まずは以下の基本的な対処法を試してみましょう:
- デバイスとルーターの再起動
- 周波数帯の切り替え(2.4GHz ⇔ 5GHz)
- ルーターの設置場所の見直し
- 電波干渉の原因を取り除く
- ファームウェアの更新
それでも改善しない場合は、機器の故障や回線の問題が考えられるため、買い替えやプロバイダーへの相談を検討してください。

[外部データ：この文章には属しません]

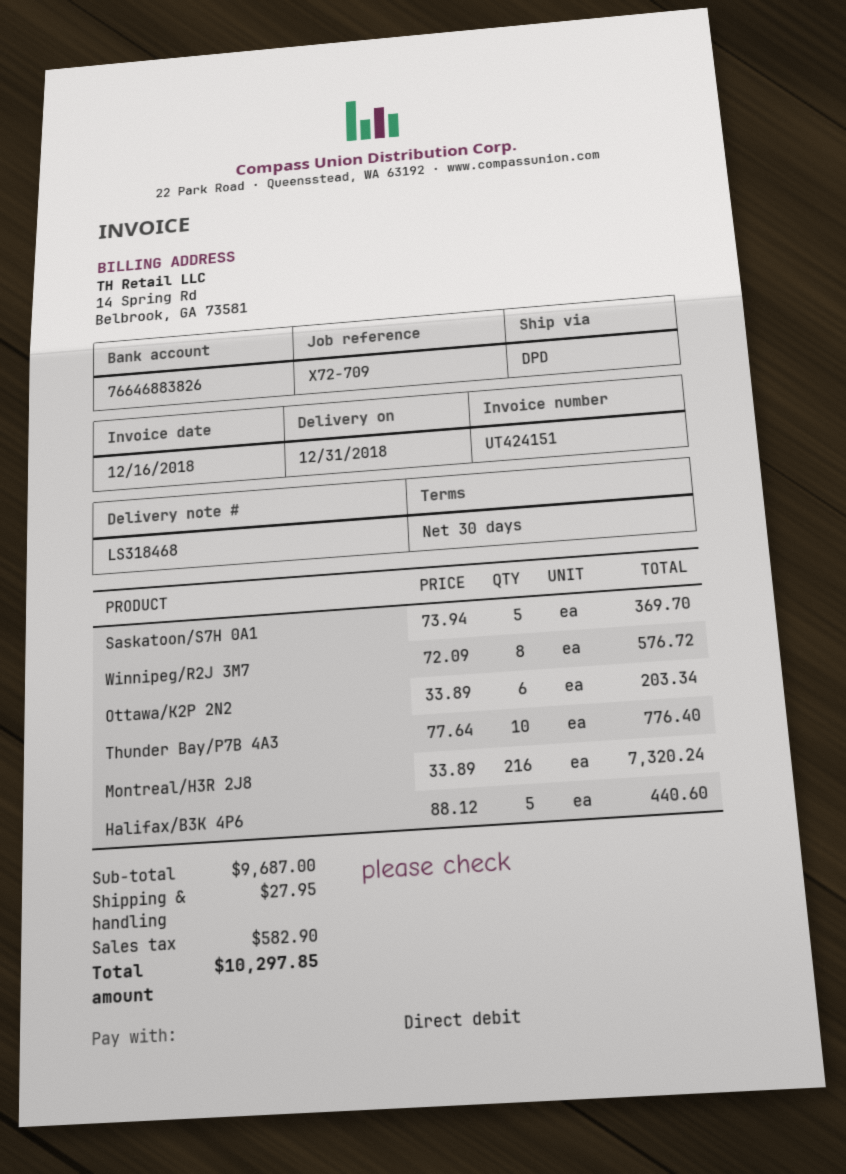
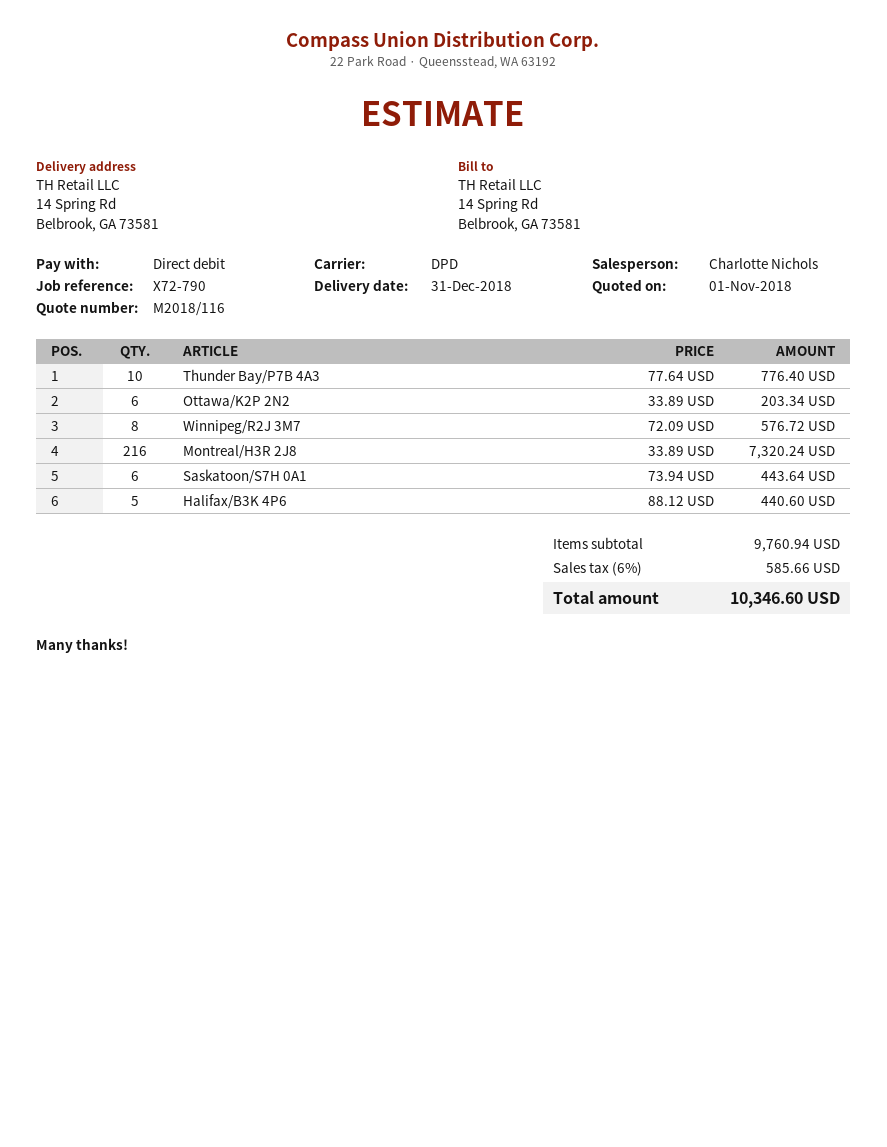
reference: X72-709 -> X72-790
Saskatoon/S7H 0A1: 5 x 73.94 = 369.70 -> 6 x 73.94 = 443.64
subtotal: 9687.00 -> 9760.94
shipping: 27.95 -> none
tax: 582.90 -> 585.66
total: 10297.85 -> 10346.60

注意事項: この記事の情報は2025年1月時点のものです。メーカーやプロバイダーによって設定方法や仕様が異なる場合があるため、詳細は各社の公式サイトや取扱説明書をご確認ください。また、ネットワーク環境は日々変化するため、最新の情報をご自身でも調べることをおすすめします。
参考情報:
- GEEKOM公式サイト「Wi-Fiがよく切れる?原因と対処方法を徹底解説」(2025年1月)
- バッファロー公式サポートページ(2025年12月更新)
- @nifty光「家のWi-Fiが不安定ですぐ切れる原因と10の対処法」(2024年12月)
- D-Link Japan「2.4GHz、5GHz、6GHzの特徴と性質」(2025年8月)
- NTT西日本チエネッタ「Wi-Fiの2.4GHzと5GHzって何が違うの?」(2024年4月)
出典元について: 本記事は複数の公式メーカーサイトやプロバイダーの技術情報を参照していますが、設定方法や仕様は随時変更される可能性があります。実際に設定を行う際は、必ずご使用の機器メーカーの最新情報や取扱説明書をご確認ください。